About a week ago, we wrote about the Vivo V5 launching in India, the second-largest smartphone market in the world next to China.

The spiritual successor to the V3, the V5 takes on the likes of the OPPO F1s and Sony Xperia XA with a killer front-facing camera and a street price that would make most bargain options blush.

The V5 reminds us of a phone we’ve seen before, by another manufacturer. The uncanny resemblance to the OPPO F1s (and F1 Plus) isn’t deliberate, but it comes as no surprise given that both Vivo and OPPO are under the same parent company.

Vivo V3, V3 Max Hands-On Review

And because it carries the DNA of the F1s, the V5 looks and feels good. It is comfortable to use for long durations.


Left: Vivo V5; right: OPPO F1s

But it should be said that the V5 and F1s are not exactly alike. There are slight differences, the most prominent of which is how much different the frame of the V5 is; it tapers toward the front to give the handset a cleaner, more polished appearance.


And since we’ve gone deep into the rabbit hole, it must be said: We prefer the look of the Vivo phone. It feels like an evolution of the F1s’ design, which is admittedly a weird thing to say about two phones made by different companies.

The V5 houses a 5.5-inch display of 720p resolution. Colors are well-saturated and accurate for the most part, and the screen is easily visible from awkward angles. However, it’s not as bright as the panel on the Vivo V3. Nor is it as crisp, as a result of the bump in size. There are narrow bezels on the right and left. Tiny black borders surround the display.


The front also features a capacitive (read: non-clickable) home button that pulls double duty as a fingerprint reader. Fingerprint recognition is both accurate and fast, like with the Vivo V3 and V3 Max.


The left side hides a hybrid tray for either two SIM cards or a SIM card and a microSD card.

The bottom features a headphone jack, a standard USB charging port, and a speaker. On a somewhat related note, the V5 has a fancy audio chip for high-quality audio playback. This particular feature only works with headphones, and Vivo specifically states that uncompressed audio files be used.


The back of the phone is engraved with Vivo’s logo. Two silver antenna bands run through the top and bottom edges.


The main camera packs a 13-megapixel sensor. It shoots decent photos in low light. But it doesn’t outperform the V3’s rear shooter. Not during the day, not at night. The V3 actually fared better in our initial testing.

Vivo Y55 unboxing and review

Though the front-facer is a different ball game. As some of you may have heard around the internet, the V5 is the world’s first 20-megapixel selfie phone. And while that may not carry much weight with non-millennials — it might seem gimmicky even — a phone that obsesses over the intricate details of your face could turn out to be useful at some point in the future.

Here’s a couple of obligatory selfies taken with the V5’s bonkers camera. We’ll have more to say about image quality after we’ve put the device through some thorough testing.


A selfie taken outdoors


A low-light selfie

Vivo has opted for MediaTek’s Helio P10 processor inside the V5, which is a bit surprising since its previous releases — the Y55, V3, and V3 Max — all use Qualcomm chipsets. Not that it should matter, because the P10 is a good midrange chipset that can handle most games with no problems. The meaty 4GB of RAM should be enough for anyone.

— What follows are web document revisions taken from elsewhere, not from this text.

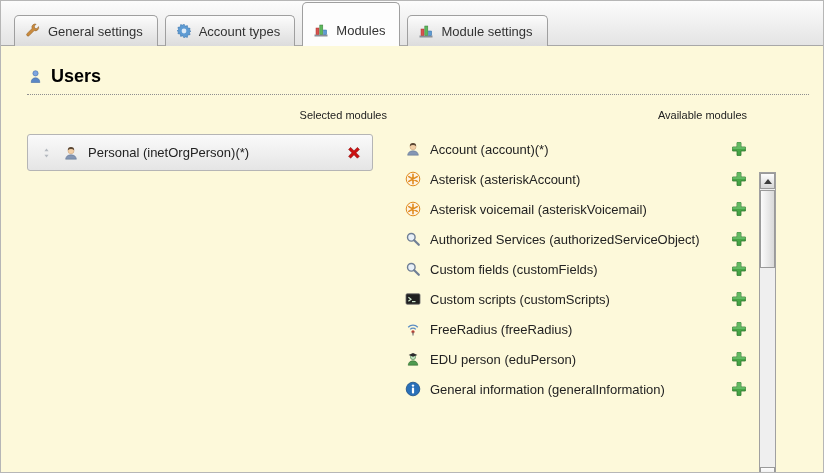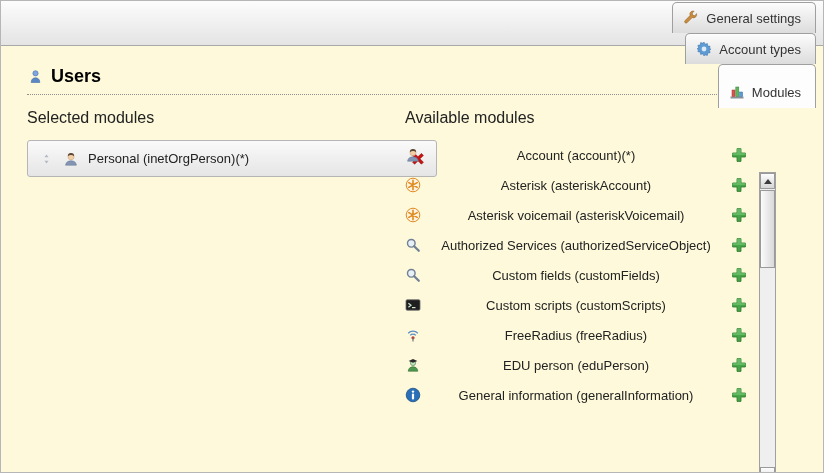--- a/index.html
+++ b/index.html
@@ -24,7 +24,6 @@
     padding-left:13px;
     background:linear-gradient(#fcfcfc,#e4e4e4);
     border-bottom:1px solid #a8a8a8;
-    flex-direction:column;
   }
   .tab {
     display:flex; align-items:center; gap:7px;

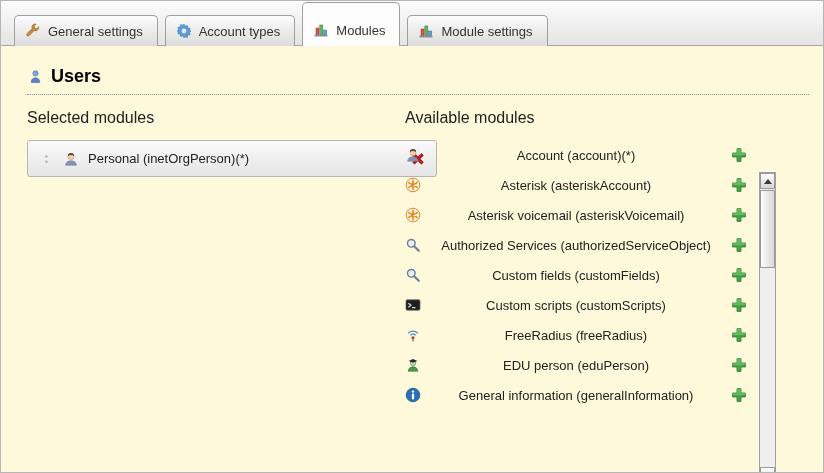--- a/index.html
+++ b/index.html
@@ -55,7 +55,7 @@
   .columns { display:flex; margin:14px 14px 0 26px; }
   .col-left { width:360px; flex:none; }
   .col-right { flex:1; padding:0 62px 0 18px; }
-  .col-heading { font-size:16px; color:#222; margin-bottom:13px; }
+  .col-heading { font-size:11px; color:#222; margin-bottom:13px;text-align:right; }
   .selected-item {
     display:flex; align-items:center; gap:9px;
     width:410px; height:37px; padding:0 10px;

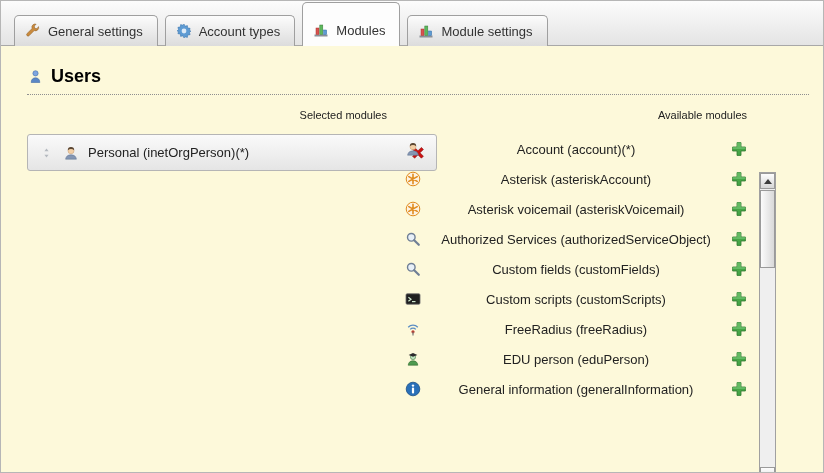--- a/index.html
+++ b/index.html
@@ -58,7 +58,7 @@
   .col-heading { font-size:11px; color:#222; margin-bottom:13px;text-align:right; }
   .selected-item {
     display:flex; align-items:center; gap:9px;
-    width:410px; height:37px; padding:0 10px;
+    width:346px; height:37px; padding:0 10px;
     background:linear-gradient(#fafafa,#e5e5e5);
     border:1px solid #b5b5b5; border-radius:3px;
     margin-bottom:14px;

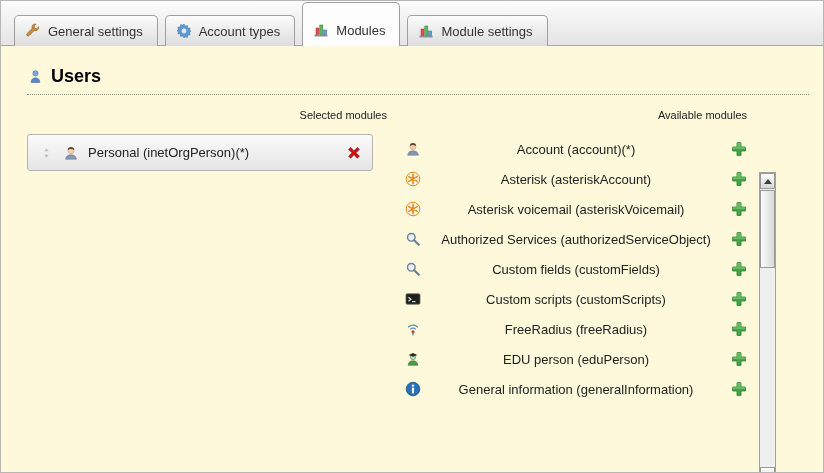--- a/index.html
+++ b/index.html
@@ -66,7 +66,6 @@
   .avail-item {
     display:flex; align-items:center; gap:9px;
     height:30px;
-    text-align:center;
   }
   .mod-label { flex:1; color:#222; overflow:hidden; white-space:nowrap; }
   .icon { display:inline-flex; width:16px; height:16px; flex:none; align-items:center; justify-content:center; }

A gyroscope exists under the hood — presumably to keep Pokemon Go players happy. The V5’s non-removable cell is rated at 3,000mAh. The battery’s good for a full day’s work, but one should be able to stretch it out with lighter usage.


The Vivo V5 is priced at INR 17,980 in India and PhP 12,990 in the Philippines, roughly $260 for both countries. So far, our initial impressions are very positive. This phone, like the OPPO F1s, does more than selfies. We’ll be sure to pit one against the other to determine which phone takes the best self-portraits. Check back in a week or two.